Les algorithmes de modération de Facebook fonctionnent tous les jours sur les réseaux sociaux pour endiguer la violence verbale et les discours de haine, mais ils ne sont pas parfaits. Toute modification apportée à ces logiciels a un impact sur leur efficacité contre certains types de violations ; pourtant, selon ce qui est ressorti de certains documents internes aux gestionnaires du réseau social, certains changements qui auraient davantage protégé certaines catégories d’utilisateurs comme appartenant à certaines ethnies et religions ou membres de la communauté LGBTQ+ ont été refusés par les gestionnaires car ils risquait d’agacer les partenaires conservateurs de l’agence.

Cela a été rapporté par le Washington Post, qui a consulté les documents en question et s’est entretenu avec certains employés du groupe pour reconstituer l’histoire, qui remonte à 2019. Au cours de ces mois, des chercheurs de Facebook ont ​​découvert que les systèmes de modération automatique du réseau social ils avaient tendance à intervenir plus facilement sur les publications publiées si l’objet de la haine et des violences verbales exprimées étaient des Blancs, alors qu’ils n’intervenaient pas aussi promptement en présence d’insultes ou de menaces formulées avec une terminologie spécifique relative à d’autres catégories d’utilisateurs ou d’individus.

La solution pour les chercheurs était simple : recalibrer l’algorithme pour intervenir plus fermement contre la haine des noirs, des musulmans, des juifs, des membres de la communauté LGBTQ+ et des minorités ethniques. Cependant, la direction du réseau social n’était pas d’accord : selon la reconstruction, les cadres du groupe Meta – dont le VP Joel Kaplan – ont refusé l’autorisation, jugeant les changements proposés trop extrêmes, et craignant que la nouveauté ne soit perçue comme une tenter de privilégier ces catégories de personnes.
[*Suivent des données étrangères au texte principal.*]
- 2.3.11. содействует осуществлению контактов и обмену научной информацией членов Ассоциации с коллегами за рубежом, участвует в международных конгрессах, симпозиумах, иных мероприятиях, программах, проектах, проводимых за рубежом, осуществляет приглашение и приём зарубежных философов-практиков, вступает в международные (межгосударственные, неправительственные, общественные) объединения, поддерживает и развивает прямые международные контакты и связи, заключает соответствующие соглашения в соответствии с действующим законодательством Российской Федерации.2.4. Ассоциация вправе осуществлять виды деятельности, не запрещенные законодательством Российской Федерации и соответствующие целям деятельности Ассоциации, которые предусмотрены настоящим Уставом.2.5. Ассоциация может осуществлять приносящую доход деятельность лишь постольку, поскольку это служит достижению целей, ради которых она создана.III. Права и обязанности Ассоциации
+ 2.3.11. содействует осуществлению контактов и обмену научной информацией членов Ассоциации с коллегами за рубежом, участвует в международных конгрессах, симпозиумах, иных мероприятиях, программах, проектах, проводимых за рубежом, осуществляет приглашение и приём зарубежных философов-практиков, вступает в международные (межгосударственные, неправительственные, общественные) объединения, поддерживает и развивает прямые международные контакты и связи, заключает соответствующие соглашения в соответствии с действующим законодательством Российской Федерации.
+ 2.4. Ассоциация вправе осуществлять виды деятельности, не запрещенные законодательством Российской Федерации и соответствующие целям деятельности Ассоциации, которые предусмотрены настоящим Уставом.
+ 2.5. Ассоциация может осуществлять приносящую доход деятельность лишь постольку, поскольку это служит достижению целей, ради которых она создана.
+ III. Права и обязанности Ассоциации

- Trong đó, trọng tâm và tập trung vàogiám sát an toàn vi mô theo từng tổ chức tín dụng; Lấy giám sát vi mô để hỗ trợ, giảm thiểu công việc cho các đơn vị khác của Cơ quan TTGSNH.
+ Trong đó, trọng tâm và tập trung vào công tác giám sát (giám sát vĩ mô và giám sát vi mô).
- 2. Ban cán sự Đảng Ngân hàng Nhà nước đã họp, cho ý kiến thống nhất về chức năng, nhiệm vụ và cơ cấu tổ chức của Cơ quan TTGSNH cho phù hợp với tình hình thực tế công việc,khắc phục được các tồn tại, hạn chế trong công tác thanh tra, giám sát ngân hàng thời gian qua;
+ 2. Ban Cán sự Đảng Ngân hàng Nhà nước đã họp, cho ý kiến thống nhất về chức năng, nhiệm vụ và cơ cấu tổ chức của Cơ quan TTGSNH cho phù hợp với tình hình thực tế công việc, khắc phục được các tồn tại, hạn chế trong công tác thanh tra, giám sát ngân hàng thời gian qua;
Il apparaît également dans des documents divulgués que l’une des préoccupations de Facebook était que les partenaires conservateurs de l’entreprise seraient en désaccord avec la décision.

Le post le plus consulté sur Facebook est un canular sur les vaccins, mais le réseau social a tenté de le cacher

Pour Facebook, le projet dont sont nées les observations des chercheurs avait pour seul but de « comprendre quel type de violence verbale notre technologie était capable d’intercepter », tandis que le réseau social travaillait d’arrache-pied pour combattre la haine raciale, religieuse et directe envers les LGBTQ. + personnes. Les révélations du Washington Post ne sont cependant que les dernières d’une longue série, et soulignent à quel point le problème de la modération des contenus sur les plateformes mondiales est encore loin d’être résolu.